As I move my monthly column from INTERNET TELEPHONY magazine to NGN, I can’t resist reflecting on this magazine’s title. The English words “next generation network” are exciting. I’m in favor of progress.

But NGN has a specific meaning for telecom operators, their vendors and their uber-standards organizations, the ITU and the 3GPP. Here NGN refers to an IP-based network with extra features, notably mobility management, sophisticated many-level per-session quality of service and, with it, voice-data integration. Mobility management is a key differentiation for mobile operators even though experience shows the vast majority of mobile connections are made from only a few fixed locations (work, home and, occasionally, a third location). But while mobility may not be as important as widespread coverage, it is a saleable feature. Per-session QoS is another story.

Existing operators love the idea of per-session QoS since controlling each IP session would also allow per-session billing and thus allow different prices for bits depending on which application uses them. Per-session billing could extend today’s differential prices per-bit for voice, SMS and web browsing.

Unfortunately for operators, the world has already bypassed per-session QoS. Even before the iPhone (News - Alert), the advent of 3G data services in Europe (in 2005-2006) showed what users really want. With 3G the use of IP data soared; however, 95-97 percent of all bytes transferred went to/from the undifferentiated Internet, not to operator-provided applications.

In 2008, just months after the launch of the iPhone, U.S. commentators noticed a similar shift – all the excitement was about access to the Internet. If the point of IP data services is to allow users to connect to the Internet, do you really want to run all that traffic through an NGN core network, especially when that network costs more to purchase and to operate?
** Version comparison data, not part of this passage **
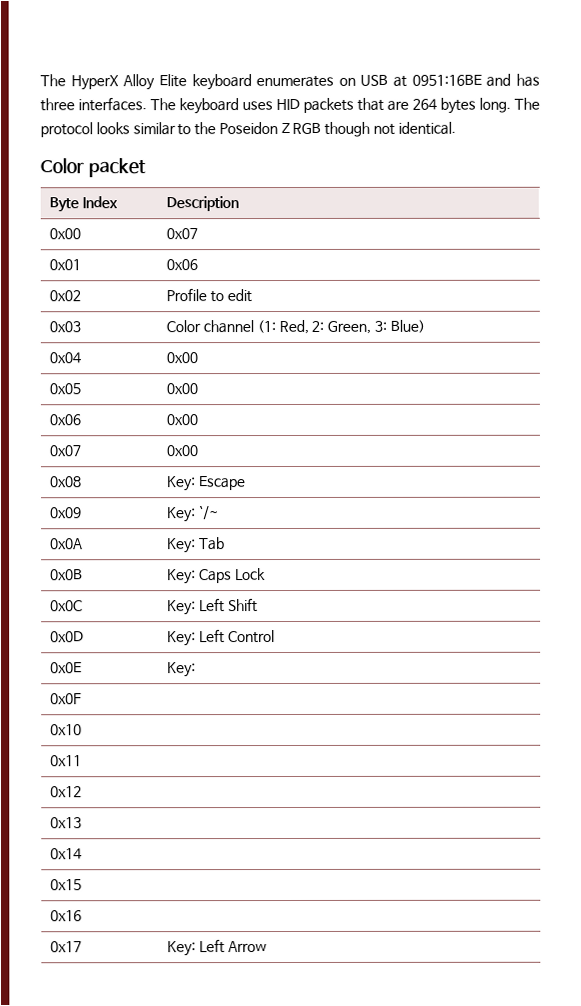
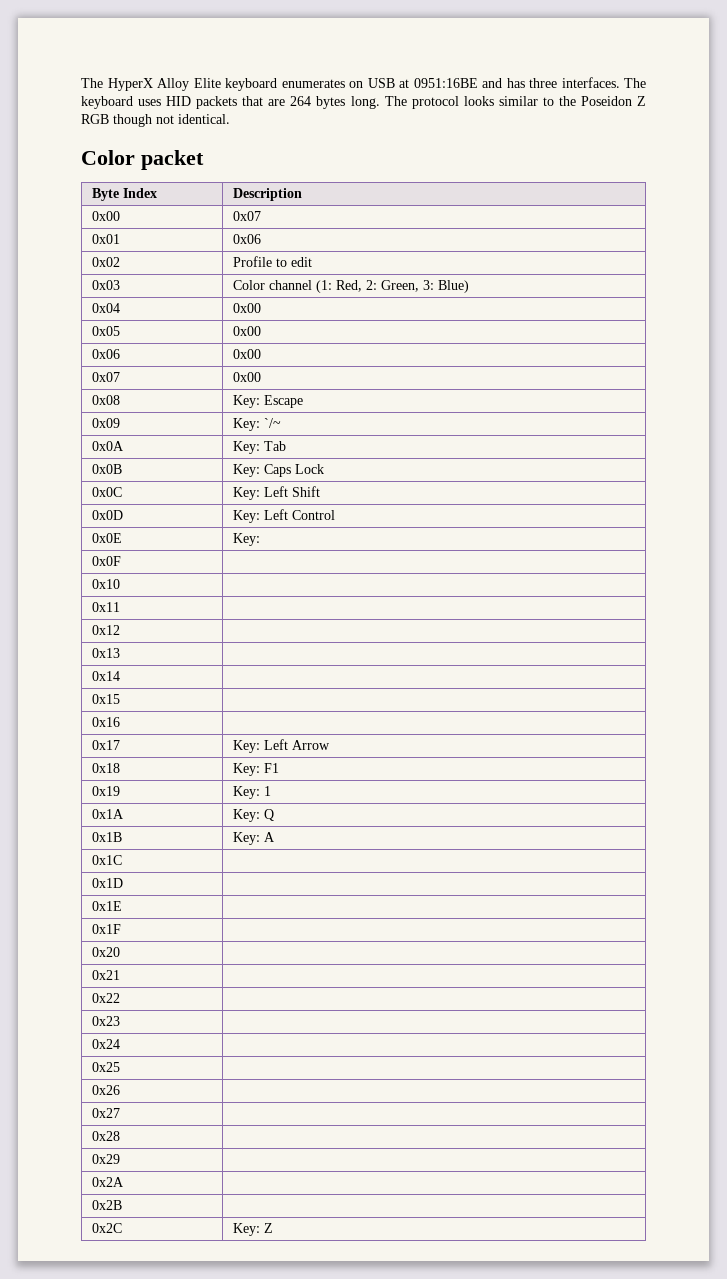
(267, 947) none -> [91,763,120,773] [232,763,279,776] [91,786,120,796] [232,786,271,799] [91,809,124,819] [232,809,274,822] [91,832,122,842] [232,832,275,845] [91,855,122,865] [91,878,123,888] [91,901,122,911] [91,924,121,934] [91,947,120,957] [91,970,120,980] [91,993,120,1003] [91,1016,120,1026] [91,1039,120,1049] [91,1062,120,1072] [91,1085,120,1095] [91,1108,120,1118] [91,1131,120,1141] [91,1154,120,1164] [91,1177,124,1187] [91,1200,122,1210] [91,1223,122,1233] [232,1223,273,1236] // 0x18 | Key: F1 // 0x19 | Key: 1 // 0x1A | Key: Q // 0x1B | Key: A // 0x1C | // 0x1D | // 0x1E | // 0x1F | // 0x20 | // 0x21 | // 0x22 | // 0x23 | // 0x24 | // 0x25 | // 0x26 | // 0x27 | // 0x28 | // 0x29 | // 0x2A | // 0x2B | // 0x2C | Key: Z

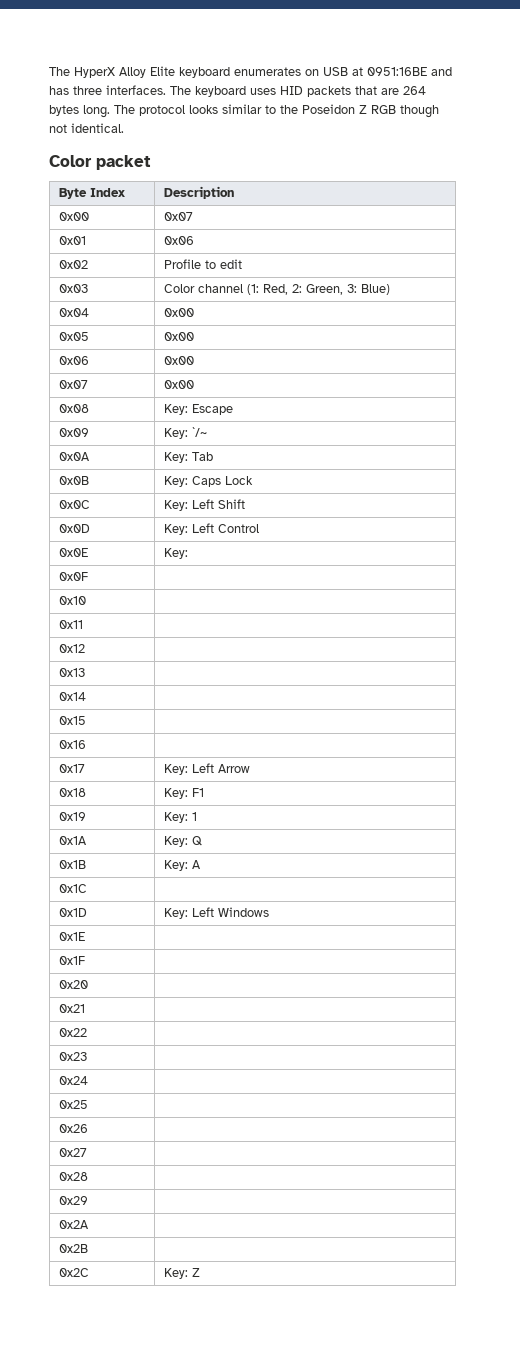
(123, 883) none -> [163,907,269,919] Key: Left Windows

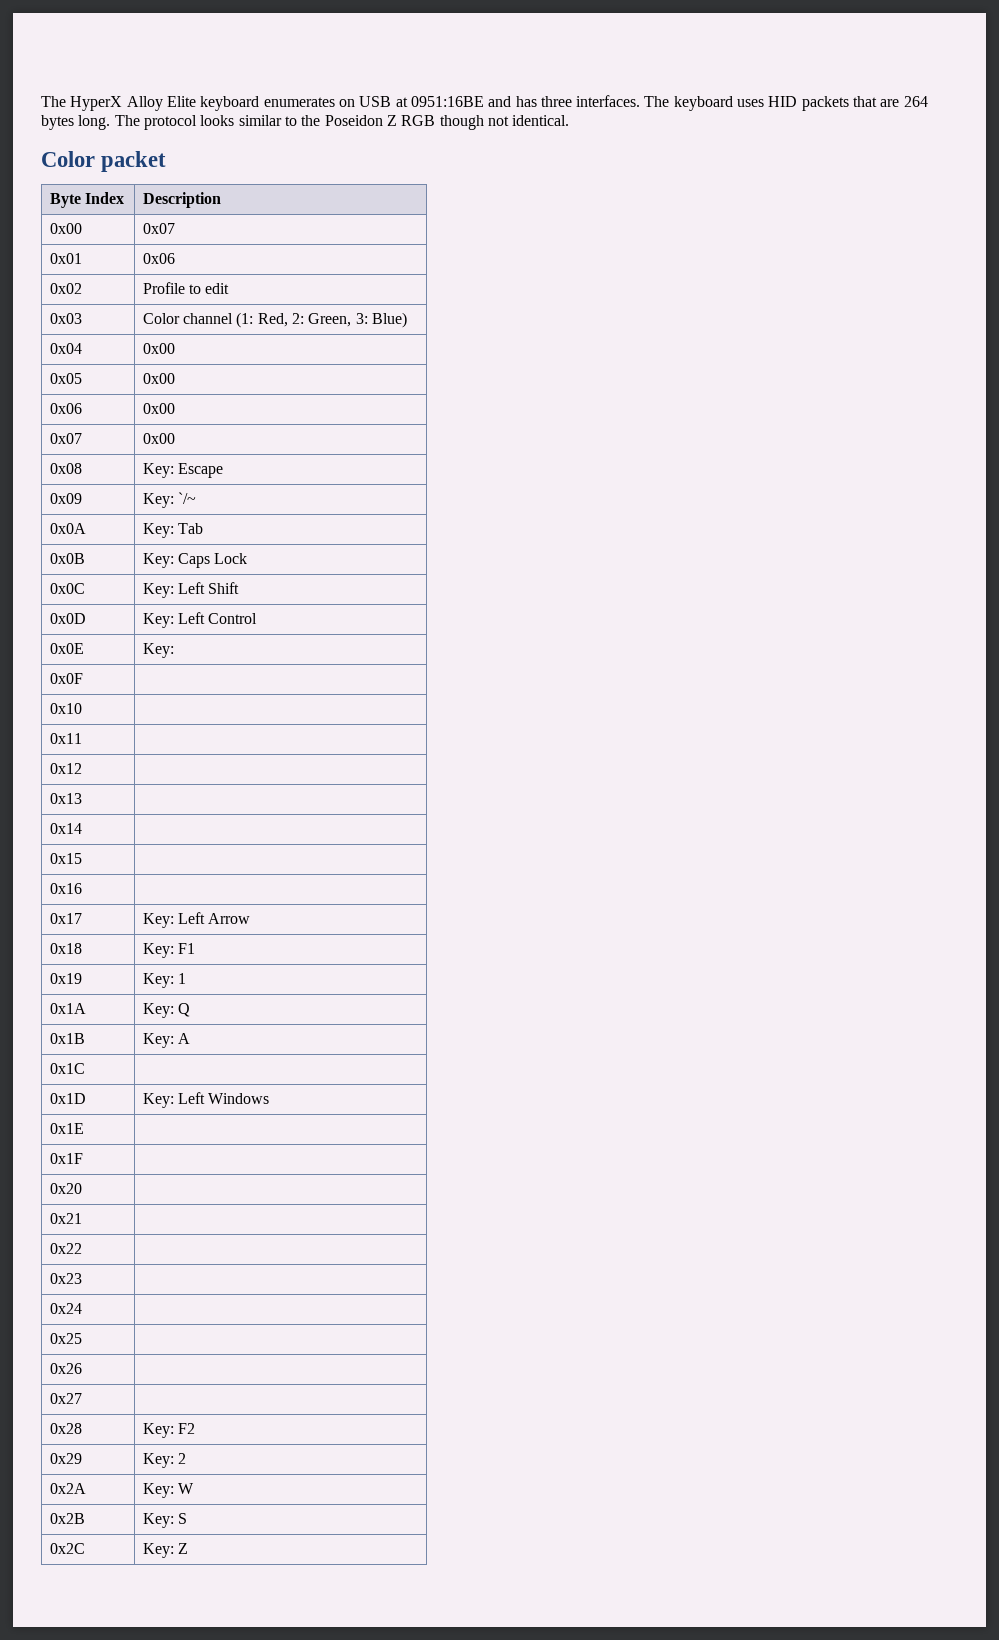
(88, 1176) none -> [142,1423,195,1438] Key: F2
(88, 1200) none -> [142,1453,186,1468] Key: 2
(89, 1224) none -> [142,1483,194,1498] Key: W
(88, 1248) none -> [142,1513,187,1528] Key: S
Of course without QoS, how can you offer voice services? Here it’s worth looking at corporate networks that have deployed VoIP PBXs. Millions of independent purchasers have each been seeking maximum return on their investments. The first thing we notice is these networks don’t do per-session accounting. They are over-provisioned and have either no QoS at all, or very simple two-level differentiation. What about their first mile access links? These are typically quite expensive and therefore of limited capacity. 

Surely this is the place for sophisticated QoS? No, at most IT departments purchase two separate circuits, using one for best effort IP traffic and the other for voice traffic, for example via a SIP trunk.

What if operators took an IT-centric approach to delivering services? Could they dramatically cut costs while increasing profits and customer satisfaction? Next issue I’ll show you a major EU operator that is doing just that.

Brough Turner (News - Alert) is founder & CTO at netBlazr Inc. (www.netBlazr.com )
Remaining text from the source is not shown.